Wattisfield is a village and civil parish in the Mid Suffolk district of Suffolk in eastern England. Located on the A143 around seven miles south-west of Diss, in 2005 its population was 440, increasing to 475 at the 2011 Census.

The village name in Domesday Book is Watesfelda, derived from the Old English meaning Wastel's clearing. It is situated in the ancient hundred of Blackbourne.

Its medieval church is dedicated to St. Margaret.

Due to the abundant source of mica clay the village has a tradition of pottery making going back to the Bronze Age and there is still a commercial pottery called Watsons which has a factory shop open to the public.
A Romano-British or Anglo-Saxon cemetery was found in 1934 by Basil Brown, who later rose to fame for his discoveries at Sutton Hoo.
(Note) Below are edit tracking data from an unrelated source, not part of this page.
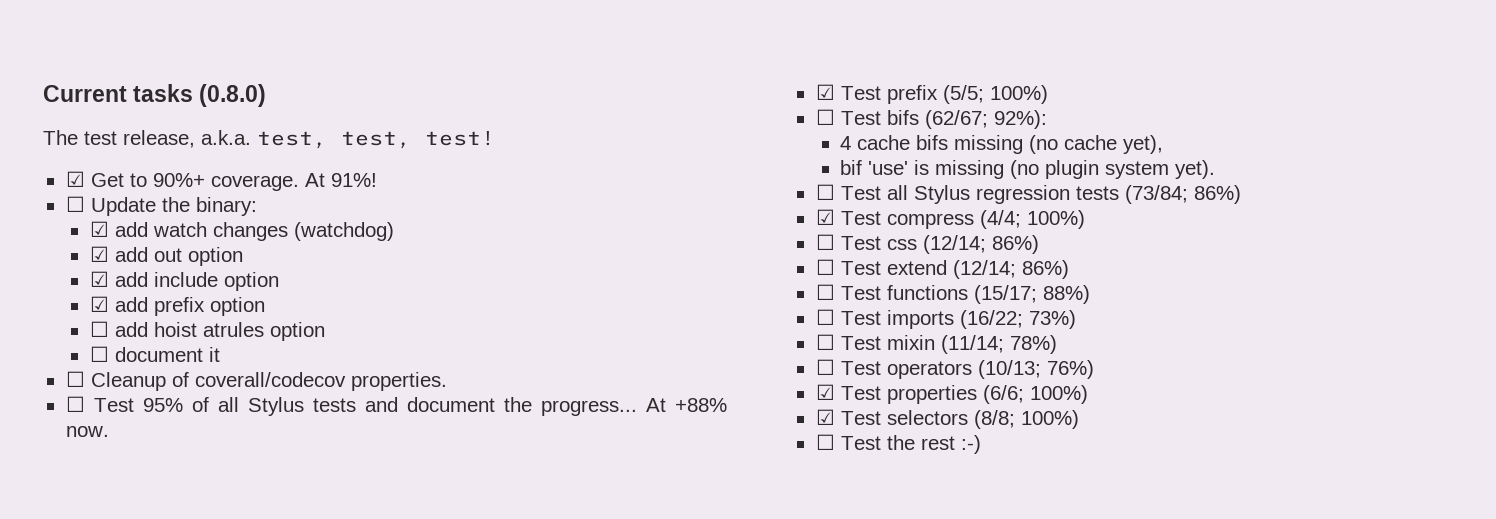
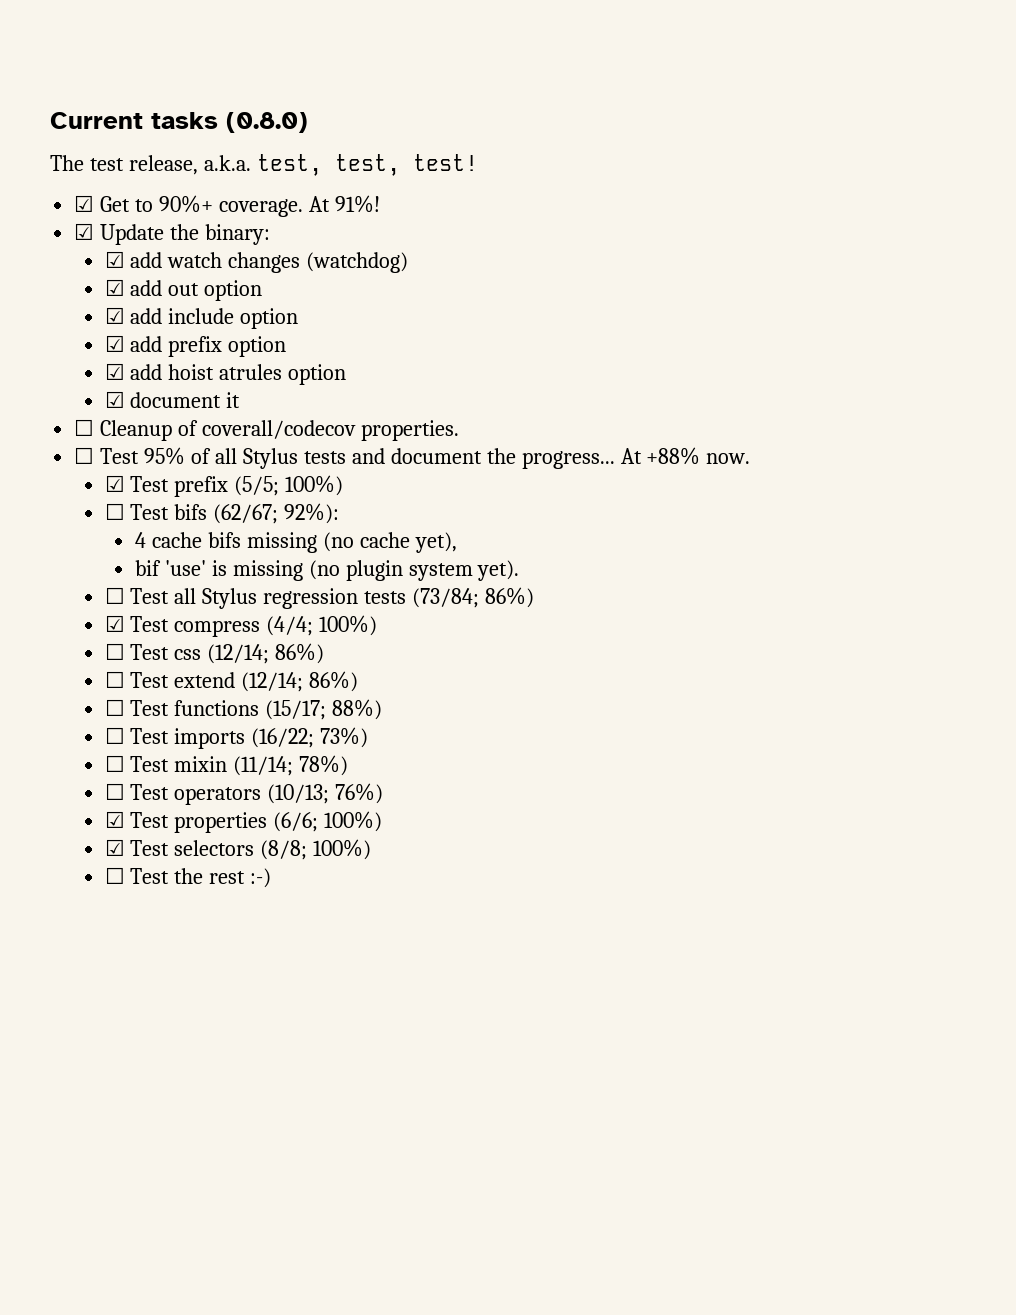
- ☐ Update the binary:
+ ☑ Update the binary:
- ☐ add hoist atrules option
+ ☑ add hoist atrules option
- ☐ document it
+ ☑ document it

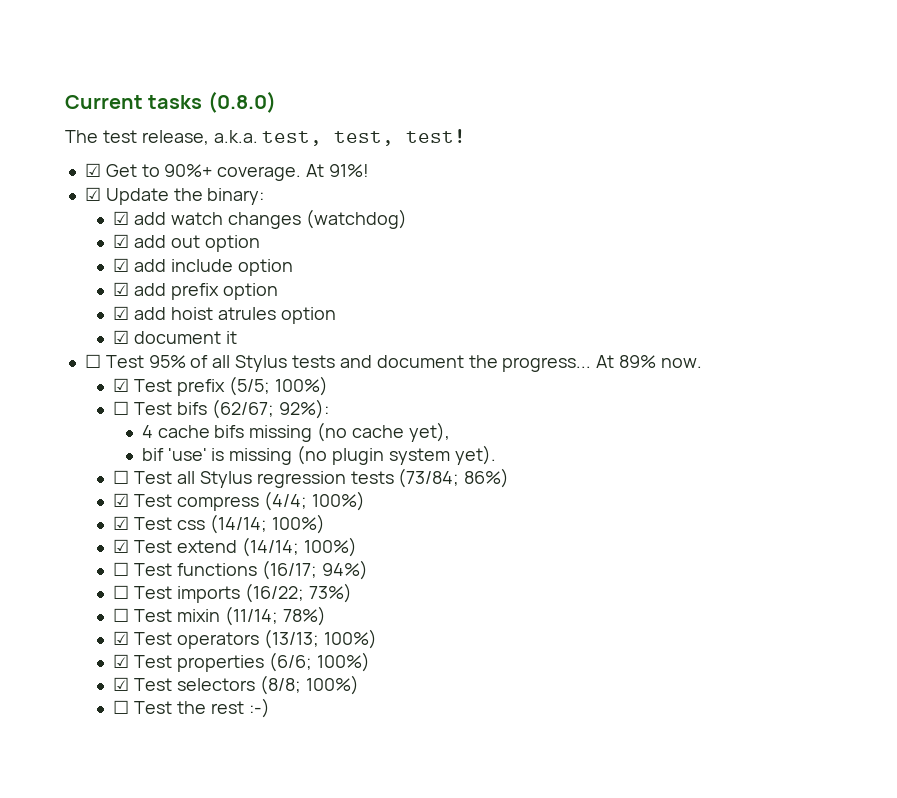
- ☐ Cleanup of coverall/codecov properties.
- At +88% now.
+ At 89% now.
- ☐ Test css (12/14; 86%)
- ☐ Test extend (12/14; 86%)
+ ☑ Test css (14/14; 100%)
+ ☑ Test extend (14/14; 100%)
- ☐ Test functions (15/17; 88%)
+ ☐ Test functions (16/17; 94%)
- ☐ Test operators (10/13; 76%)
+ ☑ Test operators (13/13; 100%)

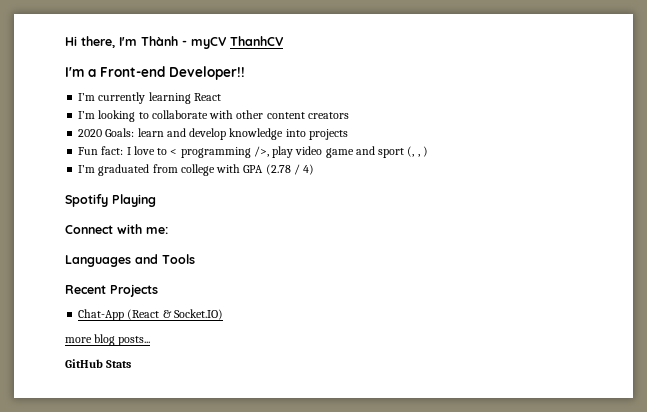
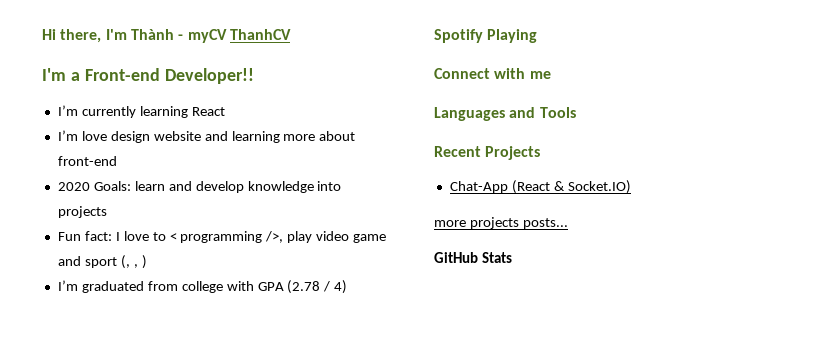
- I’m looking to collaborate with other content creators
+ I’m love design website and learning more about front-end
- Connect with me:
+ Connect with me
- more blog posts...
+ more projects posts...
The village once had three licensed pubs but now it has none. The Royal Oak was part of Whitbread's pub estate but closed in 1968 and was sold on as a private dwelling, which it remains today directly opposite the church of St. Margaret's. The white post outside the building is a vestige of the old pub sign which used to hang from it. The White Swan was built in the 17th century and closed early 20th century; the building remains as a farmhouse to the north of the A143. The Black Swan closed in the 1920s but the building remains as a private dwelling on the south of the A143 near its junction with Calkewood Lane.

A post-Medieval post mill stood near Manning's Lane; it was demolished circa 1965.

The Post Office and general store closed in 1997 and the building is currently occupied by a ladies hair stylist.

A stream which rises to the south of the village is called The Grundle and is one of the tributaries of the Little Ouse river which eventually joins the Great Ouse and discharges into The Wash.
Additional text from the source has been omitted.